§ **Supplied records**
((
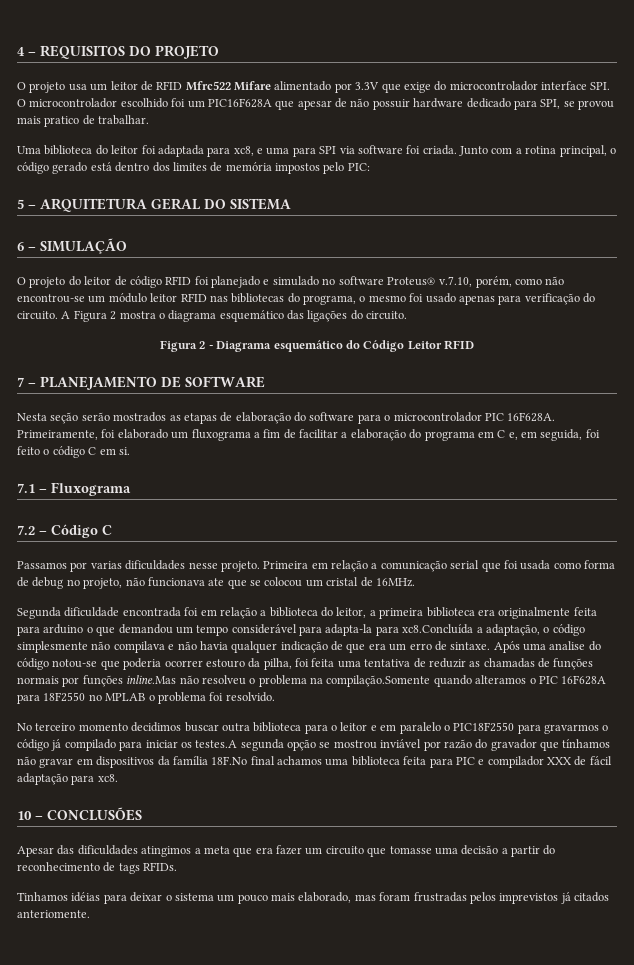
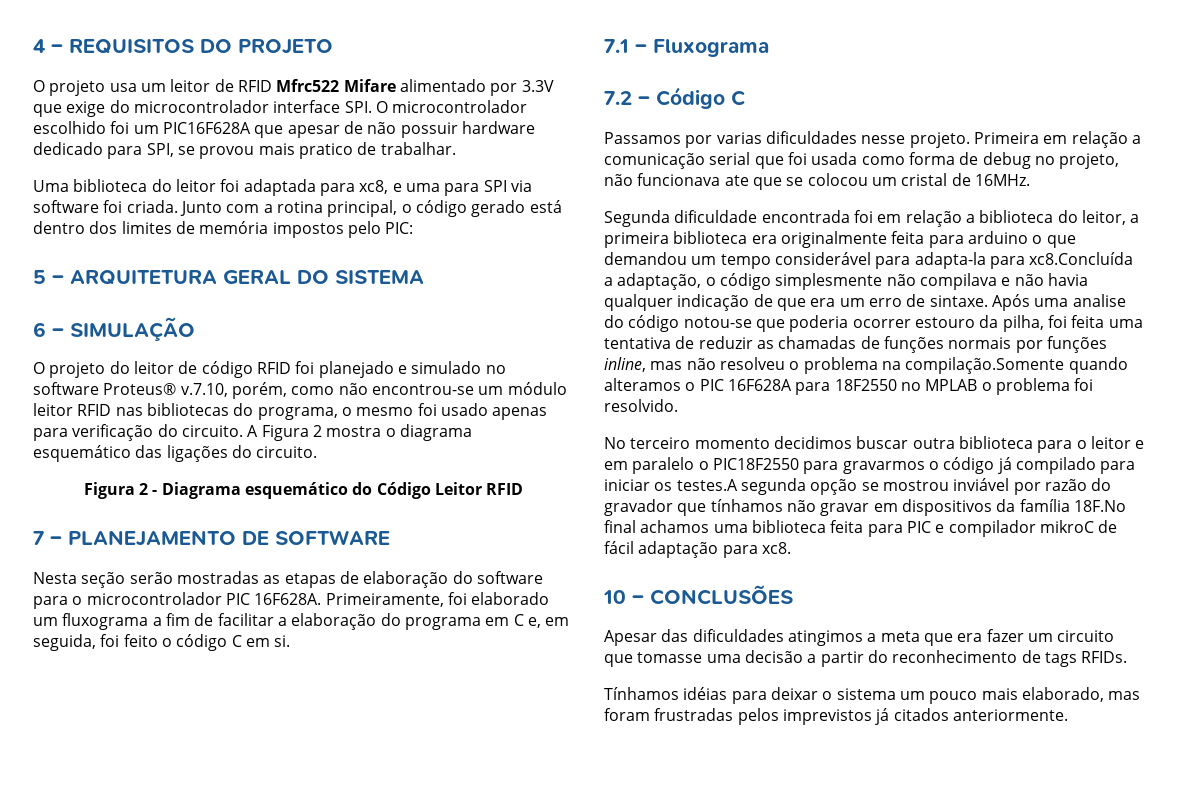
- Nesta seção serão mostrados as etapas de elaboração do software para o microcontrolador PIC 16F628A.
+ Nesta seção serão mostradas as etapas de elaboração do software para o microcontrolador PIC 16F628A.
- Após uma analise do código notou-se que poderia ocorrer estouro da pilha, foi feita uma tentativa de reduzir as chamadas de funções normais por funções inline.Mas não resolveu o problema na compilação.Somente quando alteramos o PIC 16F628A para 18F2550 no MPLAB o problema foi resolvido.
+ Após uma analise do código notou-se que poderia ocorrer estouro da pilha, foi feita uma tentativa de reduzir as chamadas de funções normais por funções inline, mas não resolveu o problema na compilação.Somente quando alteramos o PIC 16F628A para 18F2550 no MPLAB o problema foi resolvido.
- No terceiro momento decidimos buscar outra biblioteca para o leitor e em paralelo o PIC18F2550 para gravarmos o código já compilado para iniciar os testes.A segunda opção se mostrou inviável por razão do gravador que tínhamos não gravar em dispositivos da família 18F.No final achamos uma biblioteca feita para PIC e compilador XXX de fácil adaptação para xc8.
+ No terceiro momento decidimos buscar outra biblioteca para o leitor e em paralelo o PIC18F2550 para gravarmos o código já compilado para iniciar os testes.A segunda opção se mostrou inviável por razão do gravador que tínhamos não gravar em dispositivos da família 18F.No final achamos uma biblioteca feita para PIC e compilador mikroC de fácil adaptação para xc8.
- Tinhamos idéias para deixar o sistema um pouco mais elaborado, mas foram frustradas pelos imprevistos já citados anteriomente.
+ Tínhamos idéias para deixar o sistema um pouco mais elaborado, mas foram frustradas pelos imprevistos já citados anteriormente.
))
((
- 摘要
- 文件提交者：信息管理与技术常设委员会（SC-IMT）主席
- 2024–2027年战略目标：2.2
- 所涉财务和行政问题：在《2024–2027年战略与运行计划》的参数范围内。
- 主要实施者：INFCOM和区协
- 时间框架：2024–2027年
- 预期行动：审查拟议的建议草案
))
((
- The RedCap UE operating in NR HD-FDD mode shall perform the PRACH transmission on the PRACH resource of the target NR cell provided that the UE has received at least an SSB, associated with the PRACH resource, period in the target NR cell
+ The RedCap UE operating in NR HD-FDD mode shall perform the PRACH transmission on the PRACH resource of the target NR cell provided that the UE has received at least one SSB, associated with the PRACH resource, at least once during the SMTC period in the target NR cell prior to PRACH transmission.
))
§ **Work to complete**
Across the records above, count the lines holding "achamos" and reply with that number alone.

§ **The completed task**
2